Симон схватил солдата за перепачканные известью плечи и поймал-таки безостановочно бегающий взгляд.
— Ты хочешь облегчить душу?
* * *
Отсюда, из окон зала канцелярии было видно все: и как солдатика сунули в бак, и как монах-исповедник приник своей щекой к щеке преступника, — чтобы лучше слышать последнее покаяние.
Византийский император Ираклий удивленно хмыкнул и повернулся к Пирру.
— Смотри-ка, получилось.
— Еще бы, — самодовольно улыбнулся Патриарх. — Я в этом деле каждую мелочь продумал. Сам. Лично.
Ираклий кивнул и снова повернулся к окну.
— Думаешь, он обо всем покается? Все-таки, ветеран… и на допросе ни слова не выбили.
Стоящий за императорской спиной Патриарх язвительно хохотнул.
— Рассеченному пополам — не до секретов. Уж, поверь мне, Ираклий. Не пройдет и получаса, и ты будешь знать об этой монашке все. Кстати, а зачем она тебе?
Ираклий усмехнулся.
— Будешь принимать мое последнее покаяние, узнаешь.
Патриарх обиженно засопел, а Ираклий оперся рукой о расписанный охряными бутонами откос окна и прищурился.
— Кстати, а зачем ты исповедником амхарца[2] послал? Что нельзя было из наших надежного человека подыскать?
— Какого амхарца? — не понял Патриарх, подошел ближе и выглянул из-за императорского плеча. — Что?!!
Характерный амхарский профиль приникшего к солдату исповедника был виден даже отсюда.
* * *
Симона принялись толкать и дергать почти сразу.
— Эй, монах! У него было время исповедаться до суда!
— Теперь наш черед!
Горожане прекрасно понимали, что чужак с грубым амхарским профилем отнимает у них самое драгоценное — время.
— Мы в своем праве!
Но Симон лишь упрямо отмахивался, а солдату становилось все хуже и хуже — на глазах.

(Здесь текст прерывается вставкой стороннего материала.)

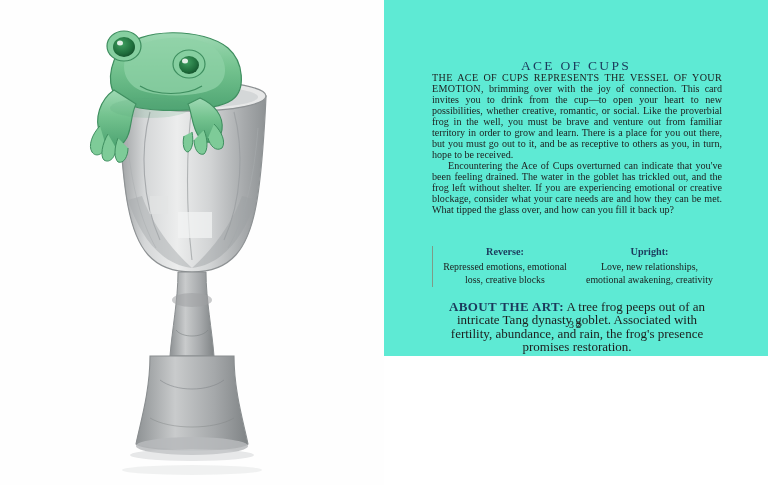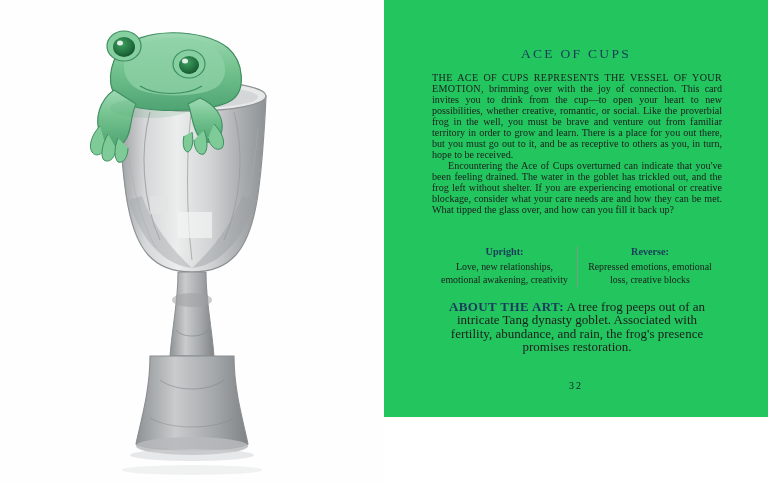--- a/index.html
+++ b/index.html
@@ -42,10 +42,10 @@
   .page-right {
     position: relative;
     width: 384px;
-    height: 417px;
-    background: #22c55e;
+    height: 356px;
+    background: #5eead4;
     box-sizing: border-box;
-    padding: 0;
+    padding: 12px;
   }
   .card-title {
     text-align: center;

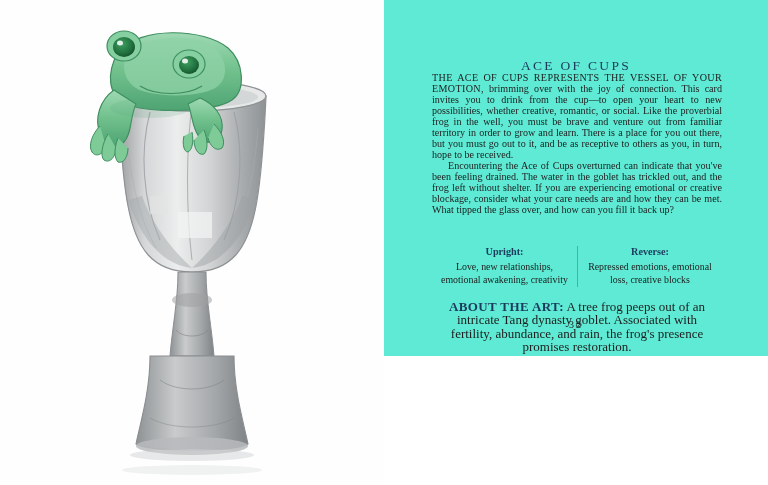--- a/index.html
+++ b/index.html
@@ -242,14 +242,14 @@
     </div>
 
     <div class="meanings">
+      <div class="meaning-col right">
+        <div class="meaning-head">Reverse:</div>
+        <div class="meaning-text">Repressed emotions, emotional loss, creative blocks</div>
+      </div>
       <div class="meaning-col left">
         <div class="meaning-head">Upright:</div>
         <div class="meaning-text">Love, new relationships, emotional awakening, creativity</div>
       </div>
-      <div class="meaning-col right">
-        <div class="meaning-head">Reverse:</div>
-        <div class="meaning-text">Repressed emotions, emotional loss, creative blocks</div>
-      </div>
     </div>
 
     <div class="about">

— И еще… я отнял… свободу… у монашки, — с трудом удерживая голову вертикально, через раз выдыхал он.
— Эй, амхара! — зло толкнули Симона в спину. — Это я должен его исповедовать!
— Я понял, — внятно сказал Симон обоим — и солдату, и тому, что был за спиной. — Что еще?
— Да, уйди же, тебе сказали! — свирепо вцепились в его рясу сзади, и Симон двинул назад локтем и, судя по хрусту, попал в нос.
— Все… — выдавил солдат.
Симона снова толкнули, затем вцепились в капюшон, однако он так и продолжал, внятно, по слову проговаривать формулу отпущения и, лишь закончив, поднялся и развернулся к толпе лицом.
— Варвар? — отшатнулись передние, а зажимающий окровавленное лицо растопыренными пальцами монах изумленно моргнул.
— Он варвар… — залопотала толпа, — он варвар…
Теперь даже те, что стояли позади всех, могли разглядеть, что этот высокий, широкоплечий монах, вопреки церковному обычаю, брит наголо, а крупный череп его целиком покрыт черными и красными узорами — точь-в-точь, как у людоедов.
— С-святой отец… — болезненно скрипнуло сзади.
— Да, — мгновенно развернулся Симон.
Подбородок солдата трясся.
— Я… хочу… вернуть ей… свободу…
Симон насторожился. Он уже чуял подвох.
— П-помоги… н-написать…
Симон замер. Двадцать восемь лет он шел по жизни так осторожно, как мог, оказывал услуги исключительно за деньги и категорически уклонялся от какой-либо помощи ближнему, — исповедь не в счет.
— П-прошу…
«Напишу и отдам судейским», — решил Симон и сорвал заплечный мешок, — времени у солдата оставалось в обрез.